» Task objective: Go through the entries below and collect each line with the string "color" in it.

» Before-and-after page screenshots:
== == ==

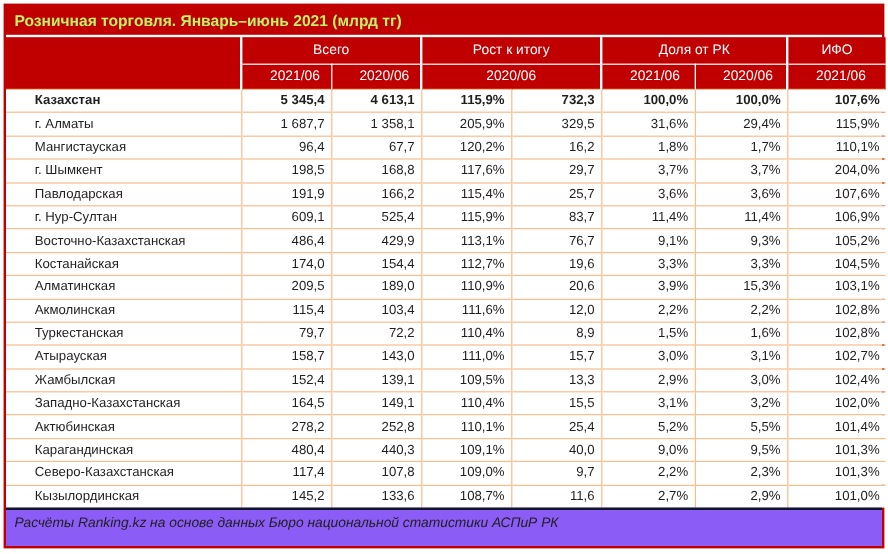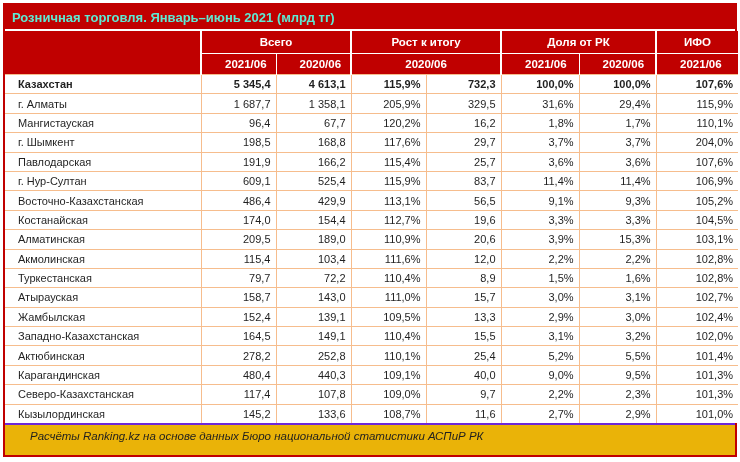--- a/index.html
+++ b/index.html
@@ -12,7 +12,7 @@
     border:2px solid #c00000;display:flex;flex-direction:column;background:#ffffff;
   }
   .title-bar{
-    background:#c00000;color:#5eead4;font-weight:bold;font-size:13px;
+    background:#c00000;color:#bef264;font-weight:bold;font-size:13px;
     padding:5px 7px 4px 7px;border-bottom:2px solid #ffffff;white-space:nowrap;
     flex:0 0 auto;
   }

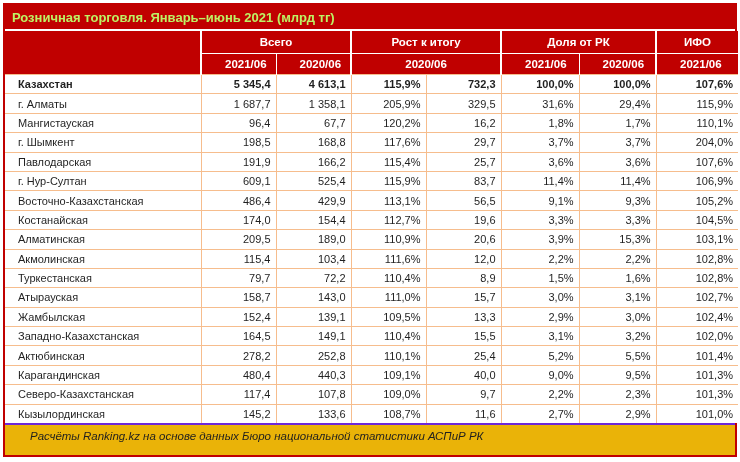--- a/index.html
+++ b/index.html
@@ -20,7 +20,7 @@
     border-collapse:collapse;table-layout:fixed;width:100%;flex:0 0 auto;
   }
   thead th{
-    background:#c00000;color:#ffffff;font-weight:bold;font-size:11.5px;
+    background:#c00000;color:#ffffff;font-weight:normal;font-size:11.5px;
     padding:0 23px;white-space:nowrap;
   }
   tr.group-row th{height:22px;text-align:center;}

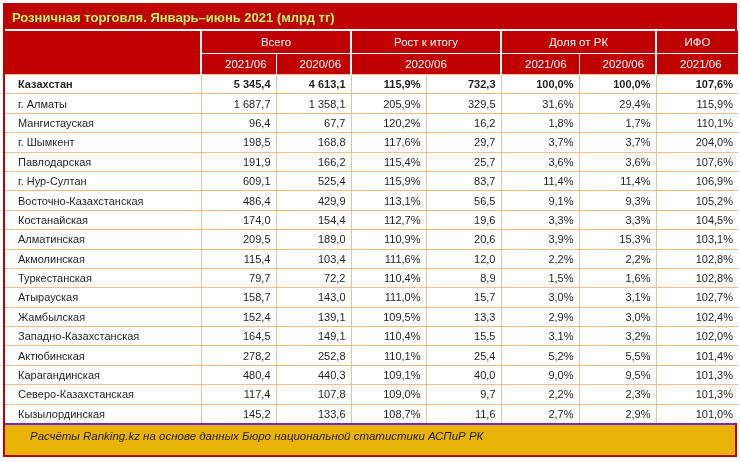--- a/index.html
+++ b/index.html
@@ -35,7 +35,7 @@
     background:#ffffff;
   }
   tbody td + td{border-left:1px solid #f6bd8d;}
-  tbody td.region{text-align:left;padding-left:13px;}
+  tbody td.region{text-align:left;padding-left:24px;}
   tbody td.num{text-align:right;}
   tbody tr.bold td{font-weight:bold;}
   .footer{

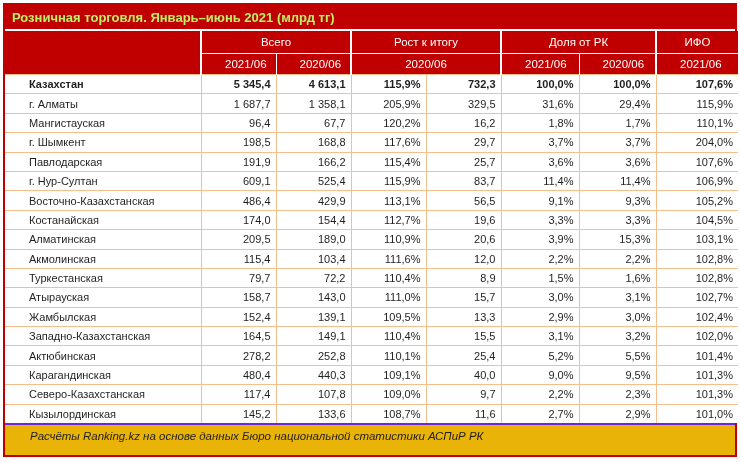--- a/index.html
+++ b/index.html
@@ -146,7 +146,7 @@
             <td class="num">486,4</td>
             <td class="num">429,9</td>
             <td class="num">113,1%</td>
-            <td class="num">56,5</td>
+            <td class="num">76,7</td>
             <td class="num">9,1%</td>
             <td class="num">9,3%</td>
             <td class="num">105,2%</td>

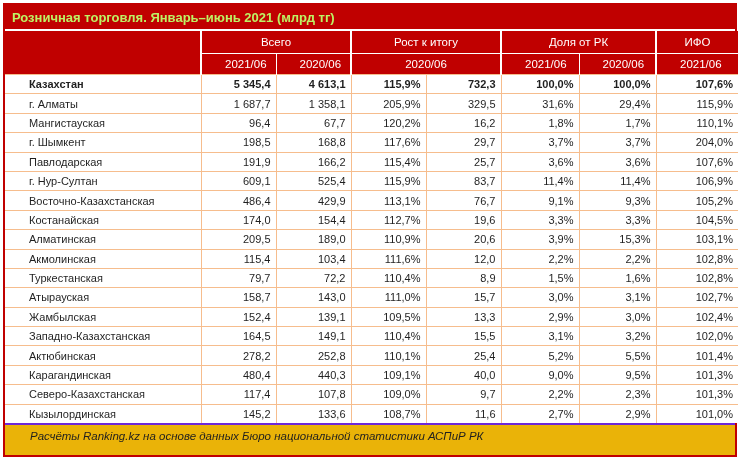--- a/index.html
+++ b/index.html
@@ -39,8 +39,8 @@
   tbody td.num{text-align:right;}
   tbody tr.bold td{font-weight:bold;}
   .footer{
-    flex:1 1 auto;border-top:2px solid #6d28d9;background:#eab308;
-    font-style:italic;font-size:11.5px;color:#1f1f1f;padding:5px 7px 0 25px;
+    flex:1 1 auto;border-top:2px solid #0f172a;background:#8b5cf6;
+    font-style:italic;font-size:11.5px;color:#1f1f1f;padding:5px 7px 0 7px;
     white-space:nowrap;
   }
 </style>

== == ==

» Task result:
-    background:#c00000;color:#5eead4;font-weight:bold;font-size:13px;
+    background:#c00000;color:#bef264;font-weight:bold;font-size:13px;
-    background:#c00000;color:#ffffff;font-weight:bold;font-size:11.5px;
+    background:#c00000;color:#ffffff;font-weight:normal;font-size:11.5px;
-    font-style:italic;font-size:11.5px;color:#1f1f1f;padding:5px 7px 0 25px;
+    font-style:italic;font-size:11.5px;color:#1f1f1f;padding:5px 7px 0 7px;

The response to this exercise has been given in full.